● **WHAT TO DO**
Please give the entries again in full and exactly, without any picture.

┏━━

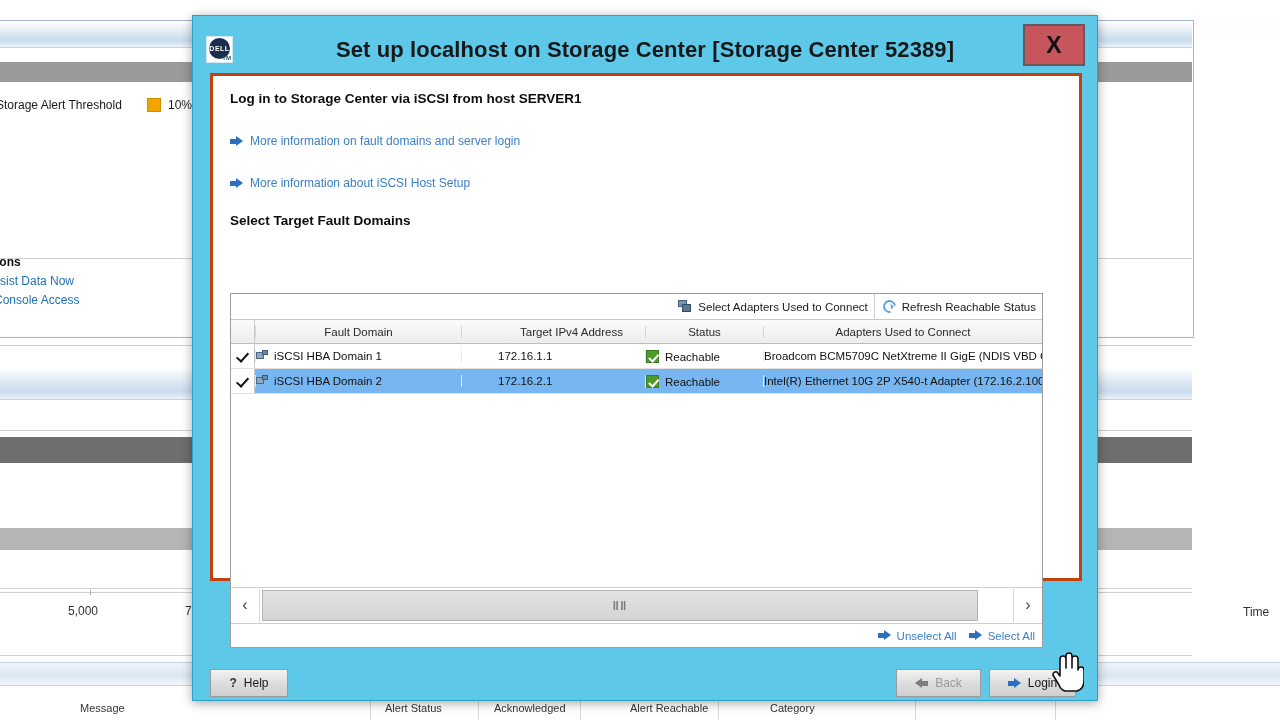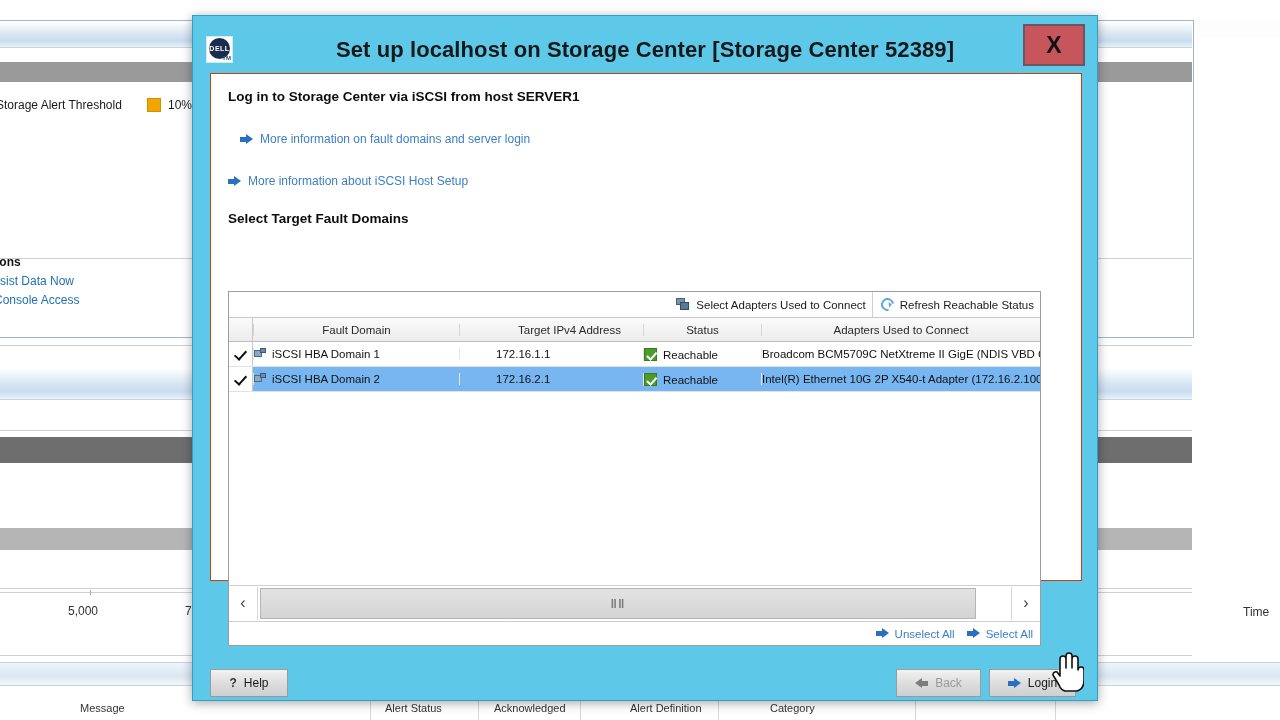--- a/index.html
+++ b/index.html
@@ -107,7 +107,7 @@
   .dialog-body {
     position: absolute; left: 17px; top: 57px;
     width: 872px; height: 508px;
-    background: #ffffff; border: 1px solid #c2410c;
+    background: #ffffff; border: 3px solid #c2410c;
   }
 
   .section-title {

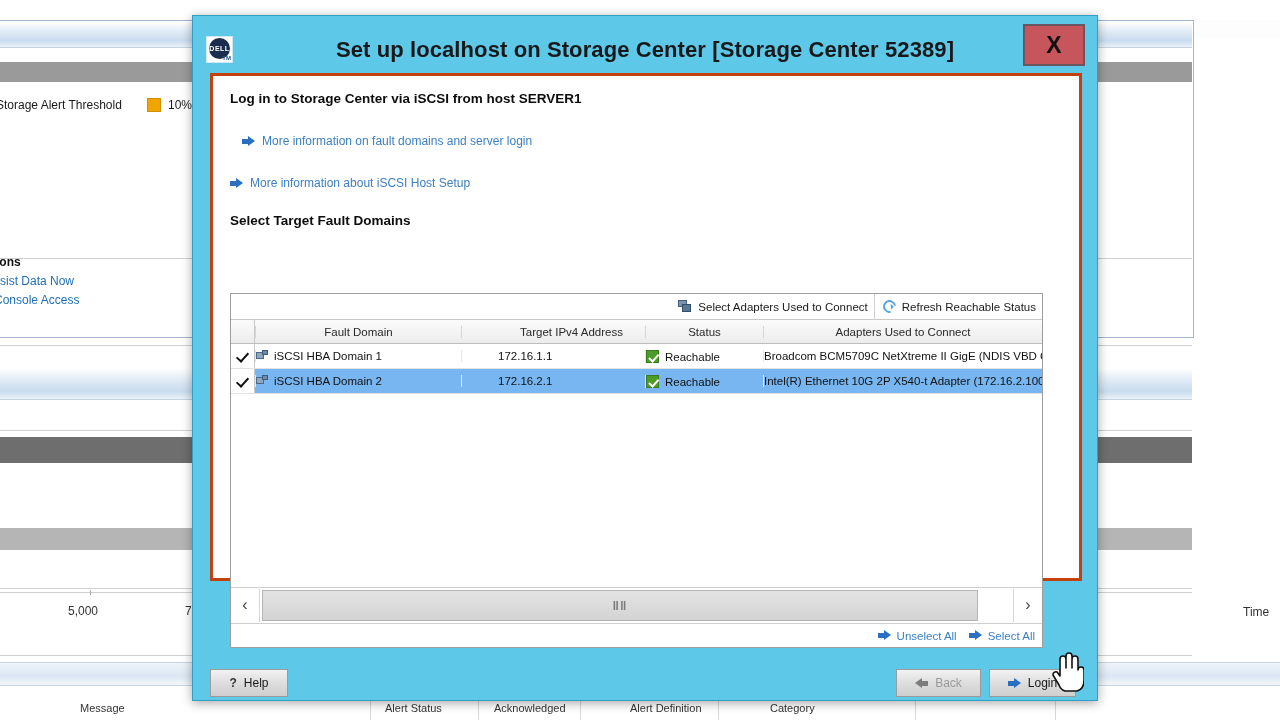--- a/index.html
+++ b/index.html
@@ -337,7 +337,7 @@
 
     <div class="section-title" style="left:17px; top:15px;">Log in to Storage Center via iSCSI from host SERVER1</div>
 
-    <div class="linkrow" style="left:29px; top:58px;">
+    <div class="linkrow" style="left:17px; top:58px;">
       <span class="arrow-ic"></span>
       <span>More information on fault domains and server login</span>
     </div>

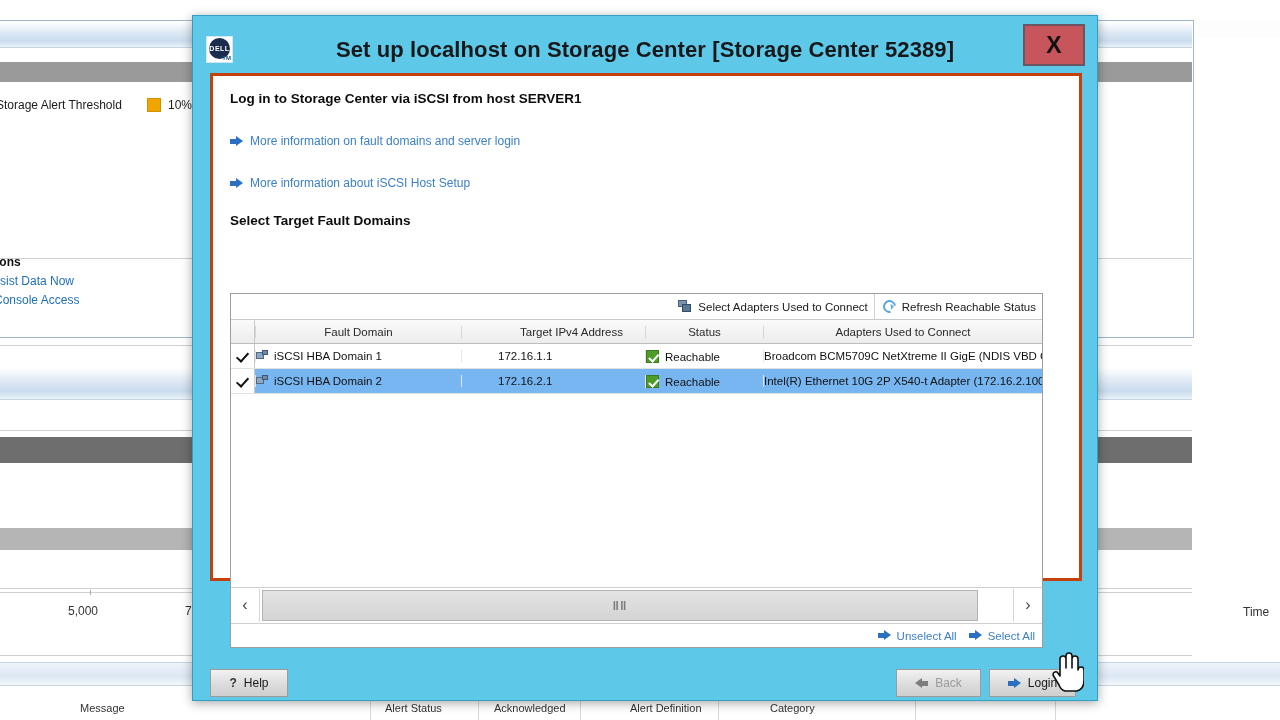--- a/index.html
+++ b/index.html
@@ -312,7 +312,7 @@
   <span class="bg-colhdr" style="left:80px;">Message</span>
   <span class="bg-colhdr" style="left:385px;">Alert Status</span>
   <span class="bg-colhdr" style="left:494px;">Acknowledged</span>
-  <span class="bg-colhdr" style="left:630px;">Alert Definition</span>
+  <span class="bg-colhdr" style="left:630px;">Alert Reachable</span>
   <span class="bg-colhdr" style="left:770px;">Category</span>
   <div class="bg-colsep" style="left:370px;"></div>
   <div class="bg-colsep" style="left:478px;"></div>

┗━━

● **ANSWER AREA**
--- a/index.html
+++ b/index.html
@@ -107,7 +107,7 @@
   .dialog-body {
     position: absolute; left: 17px; top: 57px;
     width: 872px; height: 508px;
-    background: #ffffff; border: 1px solid #c2410c;
+    background: #ffffff; border: 3px solid #c2410c;
   }
 
   .section-title {

--- a/index.html
+++ b/index.html
@@ -337,7 +337,7 @@
 
     <div class="section-title" style="left:17px; top:15px;">Log in to Storage Center via iSCSI from host SERVER1</div>
 
-    <div class="linkrow" style="left:29px; top:58px;">
+    <div class="linkrow" style="left:17px; top:58px;">
       <span class="arrow-ic"></span>
       <span>More information on fault domains and server login</span>
     </div>

--- a/index.html
+++ b/index.html
@@ -312,7 +312,7 @@
   <span class="bg-colhdr" style="left:80px;">Message</span>
   <span class="bg-colhdr" style="left:385px;">Alert Status</span>
   <span class="bg-colhdr" style="left:494px;">Acknowledged</span>
-  <span class="bg-colhdr" style="left:630px;">Alert Definition</span>
+  <span class="bg-colhdr" style="left:630px;">Alert Reachable</span>
   <span class="bg-colhdr" style="left:770px;">Category</span>
   <div class="bg-colsep" style="left:370px;"></div>
   <div class="bg-colsep" style="left:478px;"></div>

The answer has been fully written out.